Which was why she was making her way straight to the mess, her rudder leaving a soggy trail behind her as she went.

She could hear the hum of conversation before she stepped inside, and the sound started her heart glowing. This was half the reason she was a seabeast. Companionship and camaraderie. Nonsensical arguments and dice and card games. Tasty food.

The otter was all grins and friendly greetings as she passed between the messhall tables to get her rations from the galley.

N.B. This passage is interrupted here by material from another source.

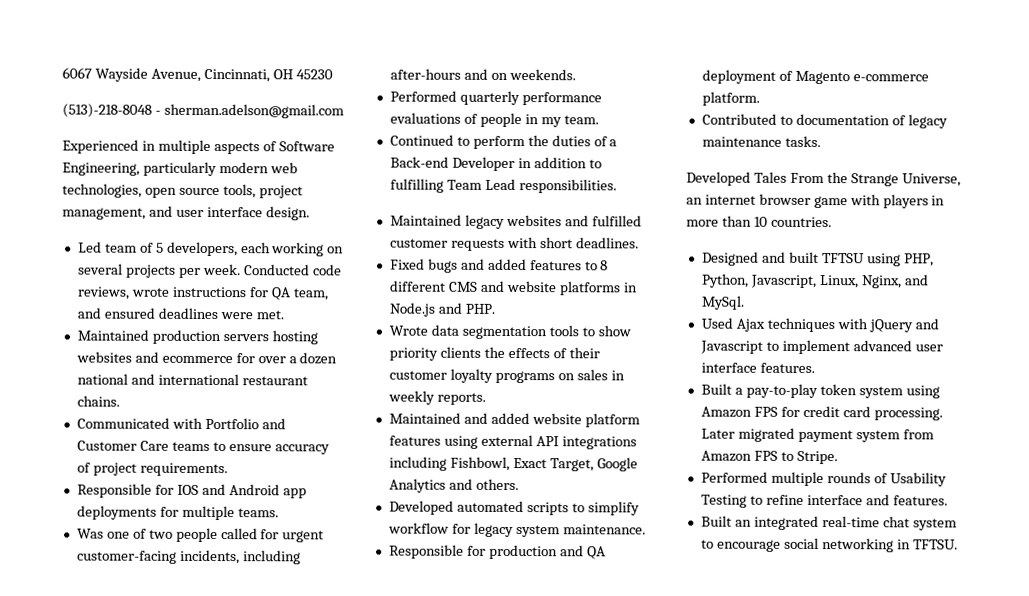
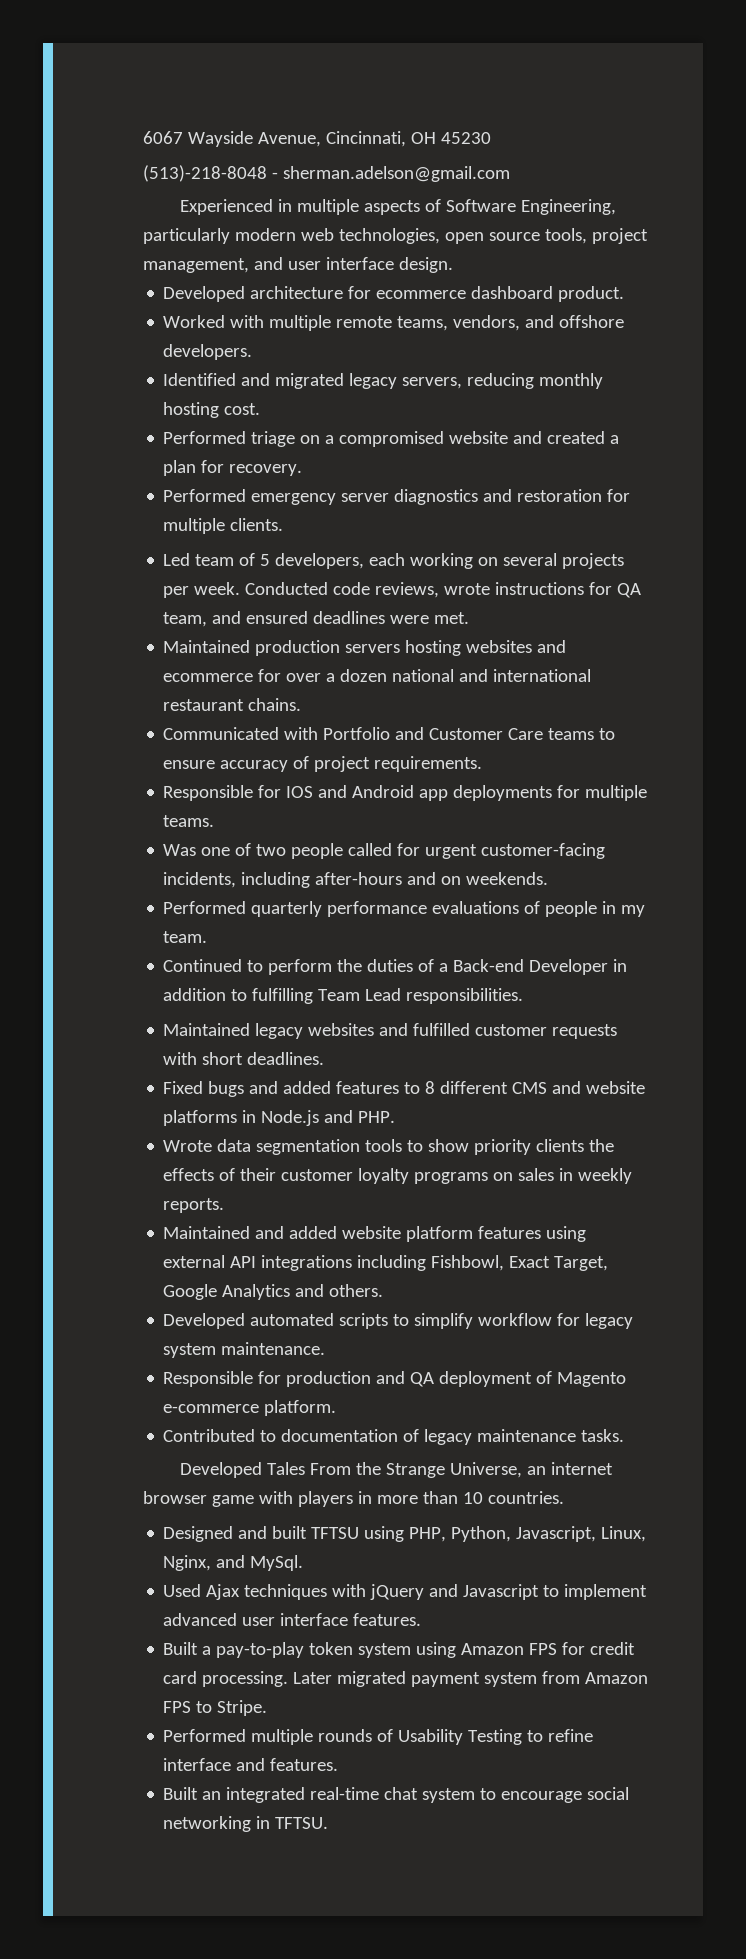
(310, 213) none -> [163,286,625,302] [163,315,625,331] [163,344,253,360] [163,373,604,389] [163,402,261,418] [163,431,620,447] [163,460,303,476] [163,489,631,505] [163,518,284,534] // Developed architecture for ecommerce dashboard product. // Worked with multiple remote teams, vendors, and offshore developers. // Identified and migrated legacy servers, reducing monthly hosting cost. // Performed triage on a compromised website and created a plan for recovery. // Performed emergency server diagnostics and restoration for multiple clients.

"Soggy evening out there, isn't it? Nice to see you in here, mate. Did you see that sky at sunset? Bet we're in for better weather tomorrow, at least."

It didn't take her long to get a bowl of soup and a mug of grog. It didn't take much longer for her to finish both. And it didn't take long after that for the grog to, as the saying goes, make her heart merry. And Calara, like many, many otters and many, many seabeasts before her, was, under the circumstances, prone to singing. Unfortunately, despite Calara's skill in various other areas, she had never been a singer. Yet what she lacked in ability she made up for with enthusiasm, and a giddily off-key rendition of one of the Imperium's favorite shanties could be heard well beyond the galley.

"What do we do with a drunken seabeast?
What do we do with a drunken seabeast?
What do we do with drunken seabeast?
Early in the mornin'?"
 
"Toss her in the sea and be rid of her," Cryle grumbled to herself, hunkered over a table with her hat pulled low over her head. Her bowl, empty of soup, was filled with tiny screws and bits of engineering, with her toolkit spread open beside her spoon, and half a pocket watch open in front of her, it's innards glimmering in the swaying lamplight whenever the ratmaid's hat shadow moved away.

She'd almost got the flint striker settled in, but the lack of fussy metal bits and machining tools on the ship meant she had to carve each cog wheel by paw out of wood, and such elemental conditions as rain and sea were not helping in keeping these the size they were required to be.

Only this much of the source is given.